The first tranche of the funding would have to be repaid in 2032 with a new loan of €525 million, for which a 6% interest rate is promised. The last tranche would mature in 2052, with Barça paying a total estimated amount of around €2.6 billion, according to market estimates. The award of the works to Turkish company Limak depends on the achievement of the funding, which would include a fund of around €250 million for contingencies.
However, FC Barcelona’s situation is uncertain due to the “Negreira case”, an investigation into the payments made by the culé entity to Spain’s second-in-command of arbitration that threatens the club with a temporary exclusion from European competitions, relegation, and even disqualification from competing for up to five years. This has created doubts among investors, as they fear for their reputation if they decide to invest in such a risky project.
Despite this, Laporta has tried to reassure investors, arguing that the interest offered by the project is low compared to other investment options. But Barça’s situation, combined with the rise in interest rates, has made investors reluctant to invest in the project. Additionally, the Barcelona Prosecutor’s Office is advancing in the investigations that involve Laporta’s first presidency, and this could further discourage investors from investing in the project.

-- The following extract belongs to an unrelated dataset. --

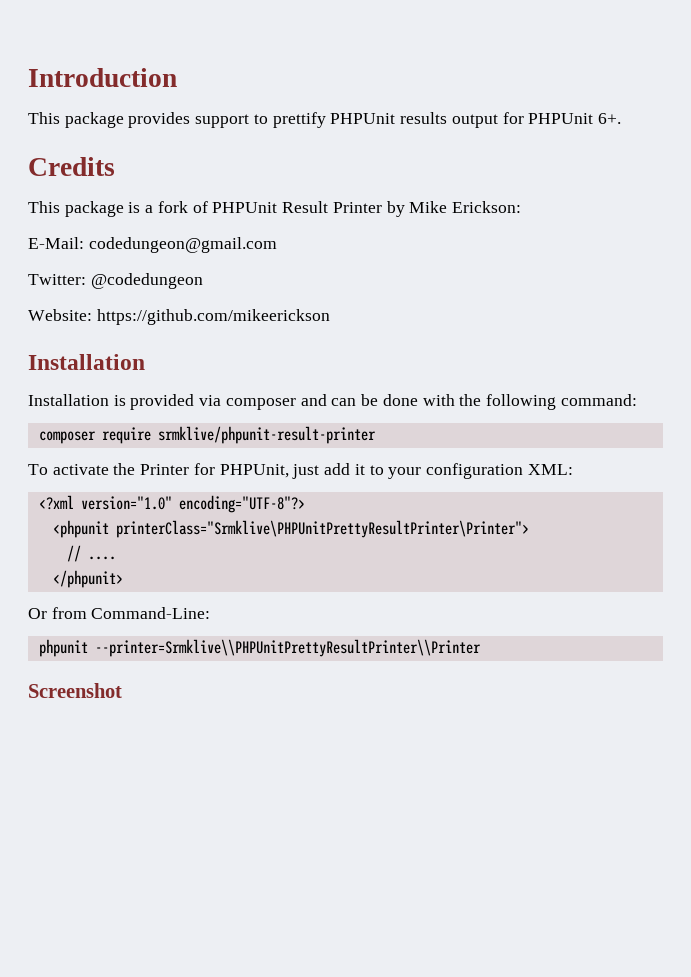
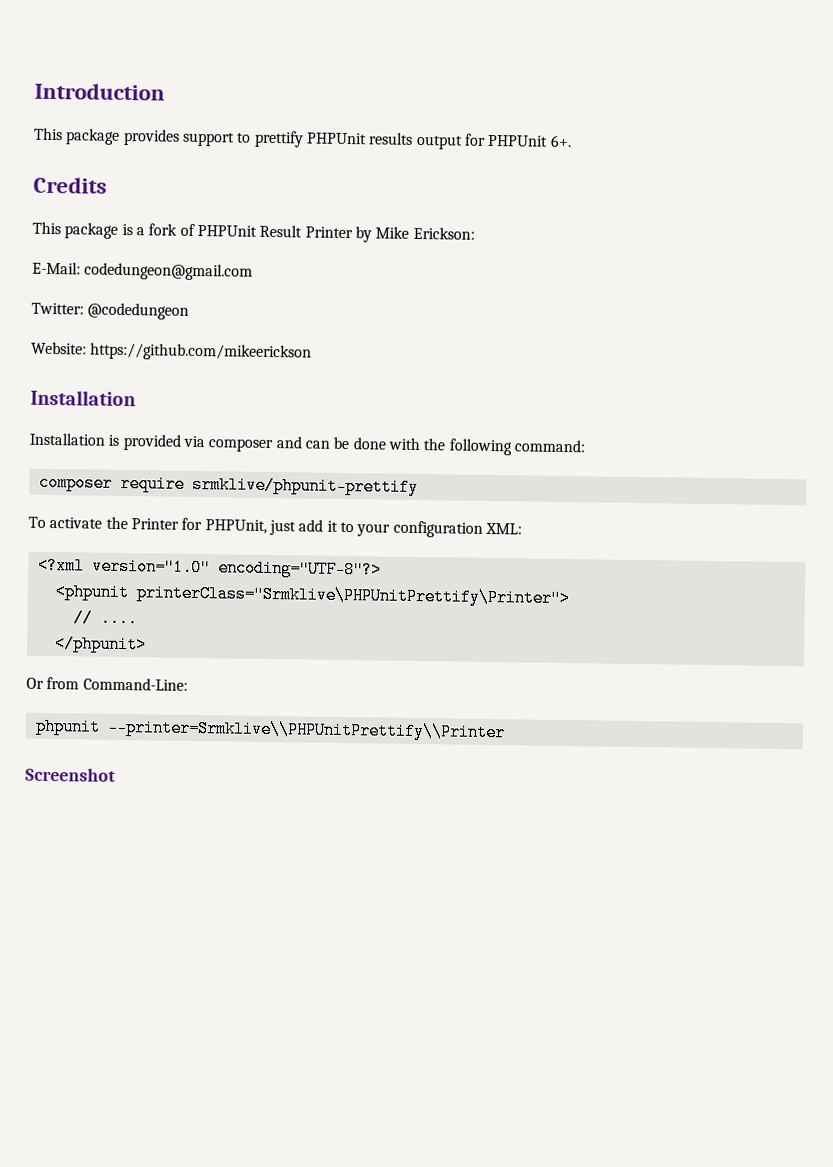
[157,426,376,444] srmklive/phpunit-result-printer -> [191,475,419,497] srmklive/phpunit-prettify
[115,520,529,538] printerClass="Srmklive\PHPUnitPrettyResultPrinter\Printer"> -> [135,584,570,608] printerClass="Srmklive\PHPUnitPrettify\Printer">
[94,639,481,657] --printer=Srmklive\\PHPUnitPrettyResultPrinter\\Printer -> [106,718,506,742] --printer=Srmklive\\PHPUnitPrettify\\Printer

Although there are reasons for hope, as the Court of Justice of the European Union will pronounce this spring on the European Super League project in which FC Barcelona and Real Madrid are hand in hand with JP Morgan. A favorable ruling for the Super League would not dissipate the threat of the Negreira case, but could largely compensate for the potential income of investors, given the still high likelihood that Barça will succeed in making a sporting space in the tournament.